Unfair Fixed-Price Opcode Model

  1. Inefficient Resource Allocation:

    • Processing compound types with varying numbers of subitems consumes different amounts of computational resources (up to thousands of times difference) yet incurs the same fee.
    • Large StackItems require more processing time and resources but are charged the same as smaller ones.
  2. Potential for Exploitation:

    • Malicious actors could exploit this system by creating transactions with large compound types or buffers, consuming disproportionate resources without corresponding fee increases.
  3. Discouraged Use of Efficient Data Structures:

    • Developers might avoid using larger, more efficient data structures due to the fixed-price model, potentially leading to suboptimal smart contract designs.

Unpredictable and Unnecessary Garbage Collection (GC)

  1. Unpredictable GC:

    • GC is dynamically triggered during transaction execution, making it impossible to predict its behavior in advance. The execution cost is entirely determined by the stack object relationships within the execution engine at the time of GC triggering. This cost can vary greatly, and we cannot predict it beforehand. Even if we could, based on the existing architecture, we cannot restrict its execution as it might interfere with the normal execution of contracts.
    • Attackers could construct scripts that deliberately trigger complex GC processes frequently, leading to prolonged transaction execution times, blocking consensus, and effectively performing a Denial of Service (DoS) attack.
  2. Unnecessary GC:

    • The NeoVM is designed to be lightweight and is expected to have a short lifetime and execution time. It should not be expected to create and manage many objects, yet the GC system is expensive and has high execution costs, being designed for heavier tasks and programs.
    • Currently, the main purpose of GC in NeoVM is to release objects with circular references, allowing for accurate tracking of the overall reference count of the execution engine (used to track and control the current live VM objects to prevent memory overflow). However, we could ignore circular references and instead avoid them at the compiler level. All objects would be destroyed after the execution engine is terminated, preventing memory overflow.

Case Studies

Benchmark Samples

Compound Type Operations with GC

Item Count NEWARRAY UNPACK CLEAR
32 3.958 μs 5.960 μs 16.731 μs
128 5.721 μs 10.803 μs 48.562 μs
1,024 26.086 μs 190.762 μs 505.134 μs
2,040 32.465 μs 496.604 μs 939.693 μs

Compound Type Operations without GC

Item Count NEWARRAY UNPACK CLEAR
32 3.830 μs 4.735 μs 4.373 μs
128 5.643 μs 12.570 μs 9.457 μs
1,024 25.644 μs 29.246 μs 35.977 μs
2,040 31.522 μs 59.574 μs 81.830 μs

Analysis:

Overall, removing GC shows a clear performance benefit, especially for operations that involve creating, manipulating, or removing large amounts of StackItems from the stack. The impact is most pronounced for larger collections, where the performance improvement can be up to 93% faster for certain operations.

Protocols of the Proposal

We propose achieving an execution time deterministic VM by applying the following two protocols to the Neo Virtual Machine:

  1. Dynamic Opcode Pricing Protocol (DOPP):

    The execution cost of opcode operations varies greatly with the number of subitems and the size of the StackItem being processed. Fixed-price opcodes cannot reflect the actual computational cost. Therefore, we should adjust opcode fees based on the exact computing cost, considering all relevant factors.
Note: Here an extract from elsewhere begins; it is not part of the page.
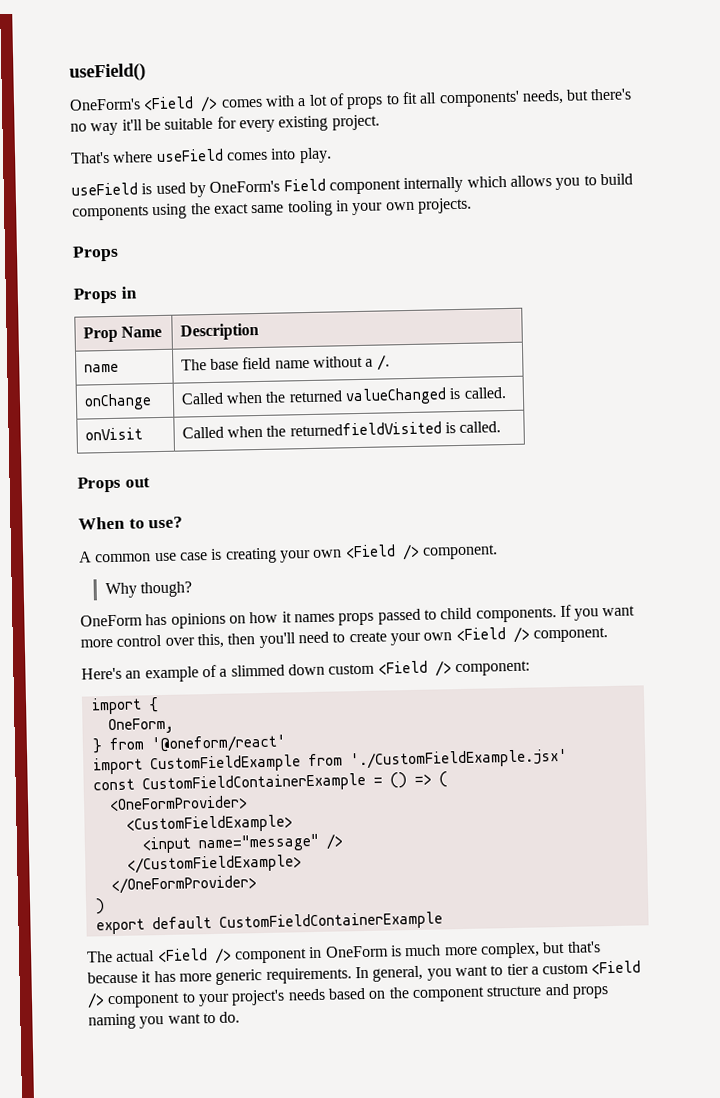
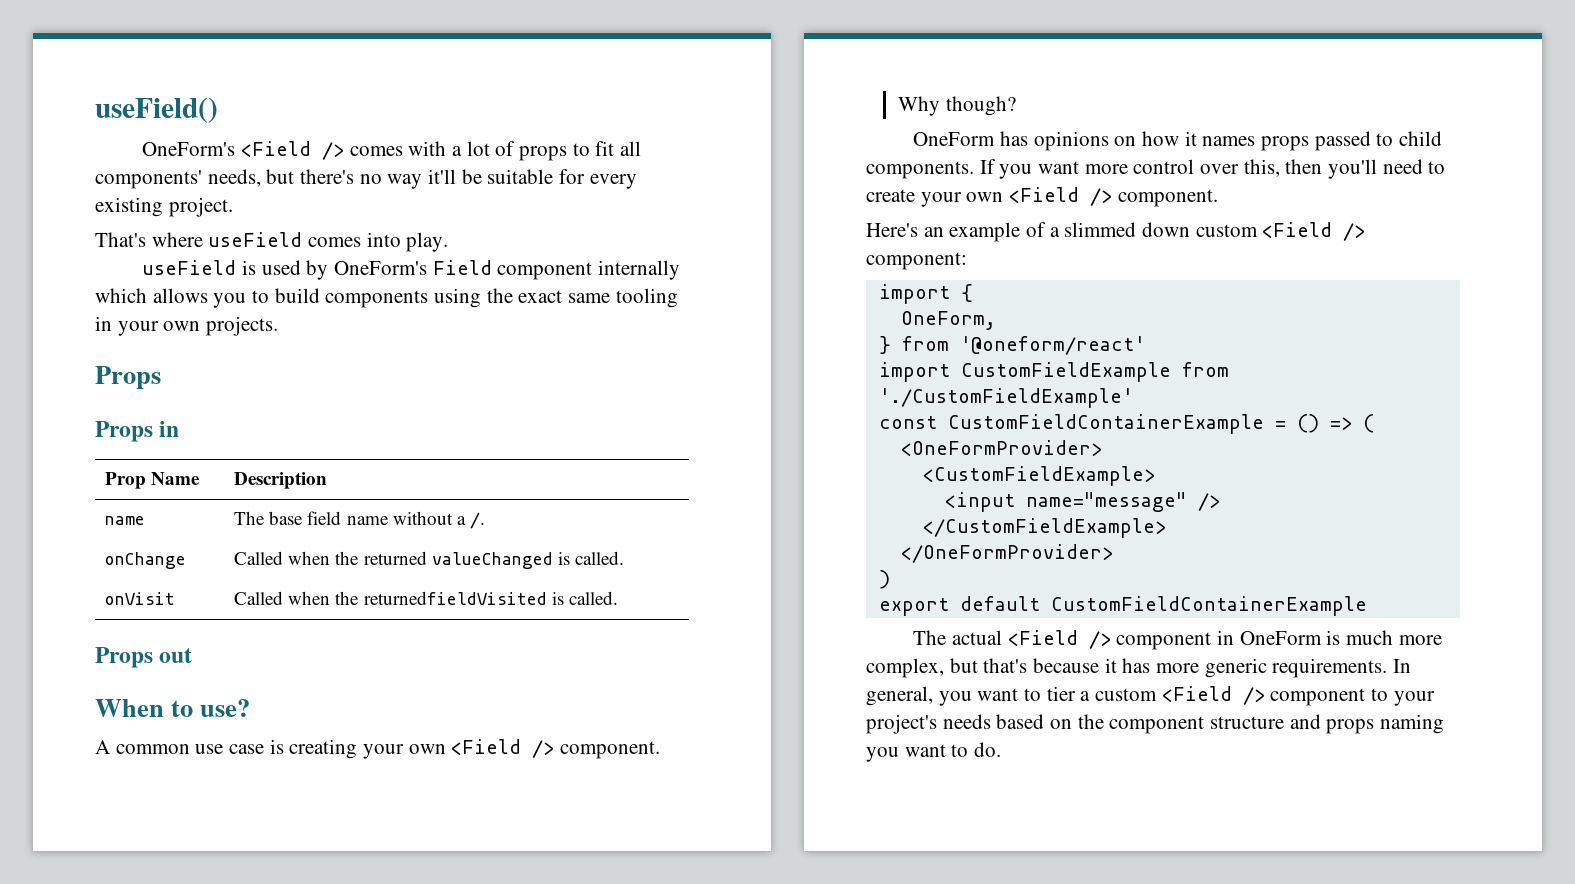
- import CustomFieldExample from './CustomFieldExample.jsx'
+ import CustomFieldExample from './CustomFieldExample'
    By adjusting fees based on the precise computational cost of complex opcode operations, we can:

    • Ensure Fair Pricing: Fees will more accurately reflect the actual computational resources consumed.
    • Improve Resource Allocation: Discourage unnecessarily large data structures, leading to overall improved network performance.
    • Enhance Security: Mitigate potential exploits related to processing large data structures, reducing the potential for resource exploitation.
    • Encourage Efficient Contract Design: Provide developers with incentives to optimize their data structures and operations.
    • Maintain Platform Competitiveness: Keep Neo at the forefront of blockchain technology through the implementation of more granular and fair pricing mechanisms.
  2. Simple Object Management Protocol (SOMP):

    We propose simplifying object management by removing the reference-counting GC and instead explicitly tracking the lifecycle of all objects in the virtual machine. This approach enhances performance and clarity by eliminating the overhead of reference counting and simplifying the memory management process.
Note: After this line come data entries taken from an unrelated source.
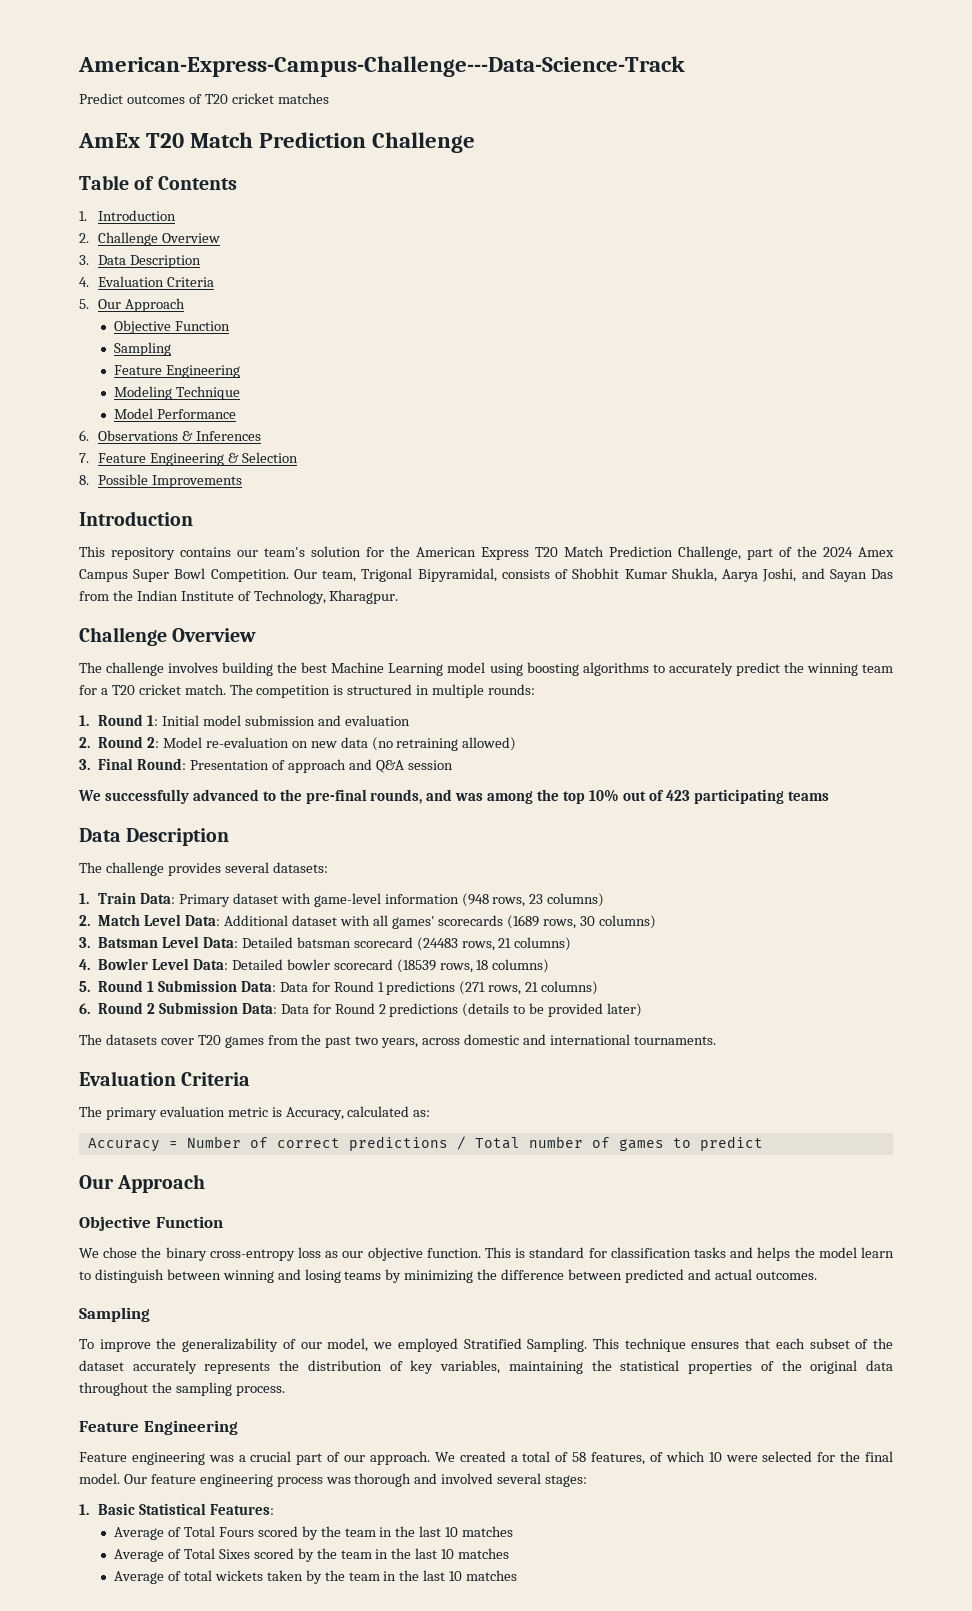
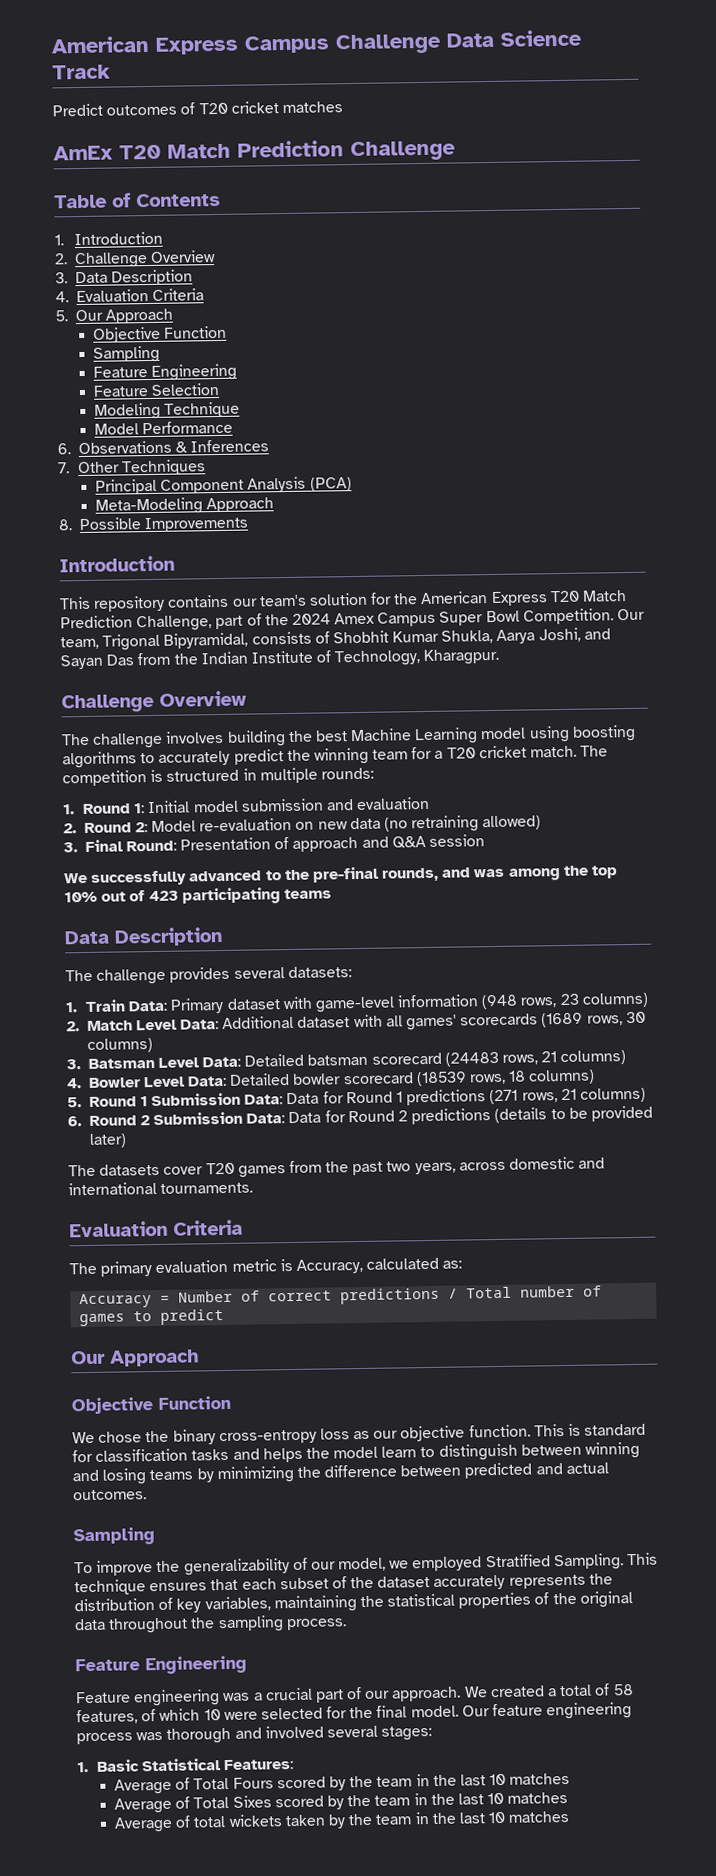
- American-Express-Campus-Challenge---Data-Science-Track
+ American Express Campus Challenge Data Science Track
+ Feature Selection
- 7. Feature Engineering & Selection
+ 7. Other Techniques
+ Principal Component Analysis (PCA)
+ Meta-Modeling Approach

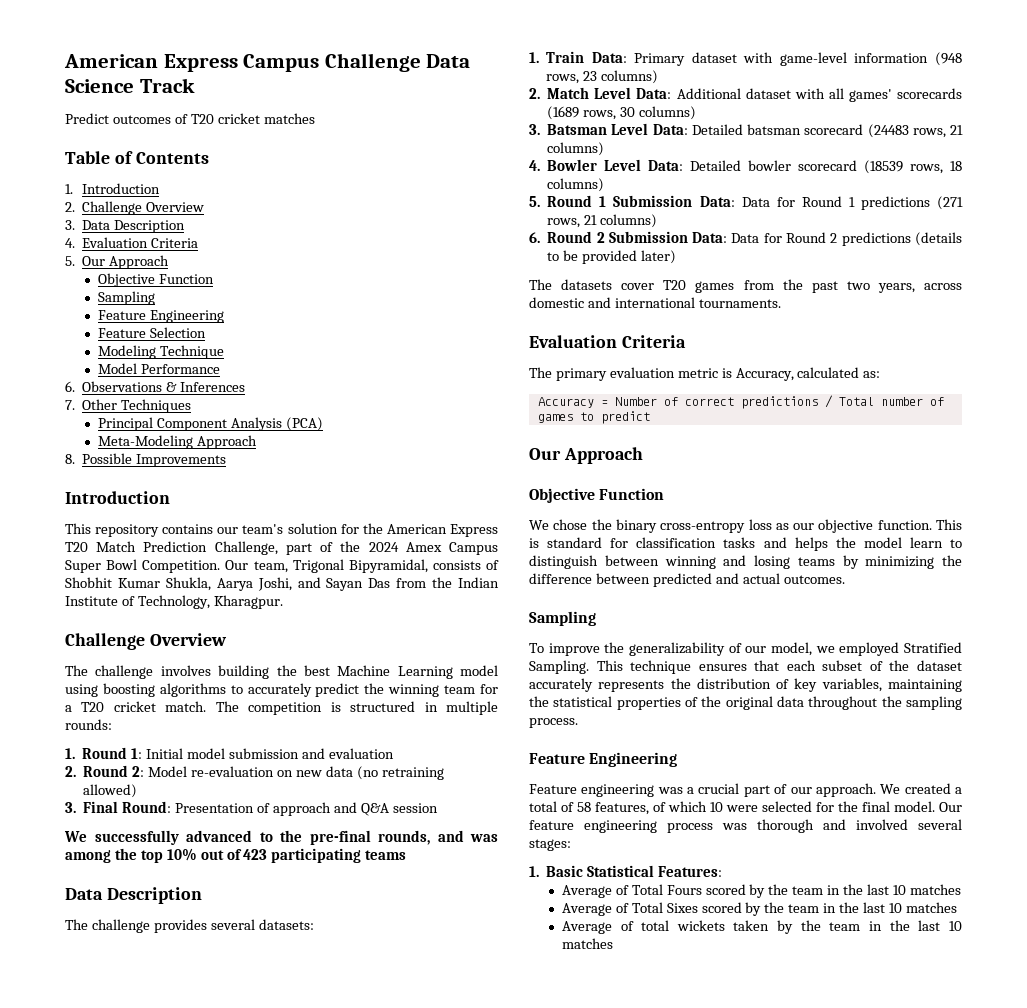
- AmEx T20 Match Prediction Challenge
    By removing the GC, we can simplify the VM architecture and potentially improve overall performance.

Implementation Strategy

We propose modifying the current fee structure for operations involving compound types and buffers. The new system will implement a base fee plus a variable component that scales with the number of subitems and/or the StackItem size. However, considering the complexity of calculating the actual fee for operations involving many subitems with varying sizes, we propose the following approach:

  1. Base Fee: Maintain a reduced base fee for affected complex opcodes.
  2. Variable Component: Implement a scaling factor based on: a) The number of subitems b) A default maximum StackItem size

This approach balances accuracy with computational efficiency:

This method provides a reasonable approximation of the actual computational cost while avoiding the heavy overhead associated with individually pricing each subitem. It maintains the benefits of dynamic pricing while keeping the fee calculation process efficient and deterministic.

Key Components:

  1. Base Fee Reduction: Lower the base fee for affected complex opcodes to accommodate the new variable component.
  2. Variable Fee Component: Implement a scaling factor based on subitem count or buffer size.
  3. Fee Calculation Function: Develop a function to compute the total fee based on the base fee and the variable component.

Tasks:

  1. OpCode Benchmark: Benchmark the execution cost of OpCode operations, which is not a system call or native contract call, for different StackItem sizes and subitem counts.
  2. Native Contract Benchmark: Benchmark the execution cost of native contracts with different parameters.
  3. System Call Benchmark: Benchmark the execution cost of system calls with different parameters.
  4. OpCode Price Ratio: Determine the price ratio of OpCode operations based on the benchmark results.
  5. New Object Management: Remove the GC and explicitly track the lifecycle of all objects in the virtual machine.

Backward Compatibility

Implementing these protocols will require a hard fork to upgrade the VM implementation. This means that all nodes in the network will need to update their software to support the new protocols. And smart contracts that depend on precise gas fees for execution will be affected and may need to be updated.

Drawbacks and Risks

  1. Partial Mitigation of DoS Threats: This proposal can only alleviate the DoS threat in the VM caused by complex opcode operations; it cannot solve all DoS threats in the Neo system.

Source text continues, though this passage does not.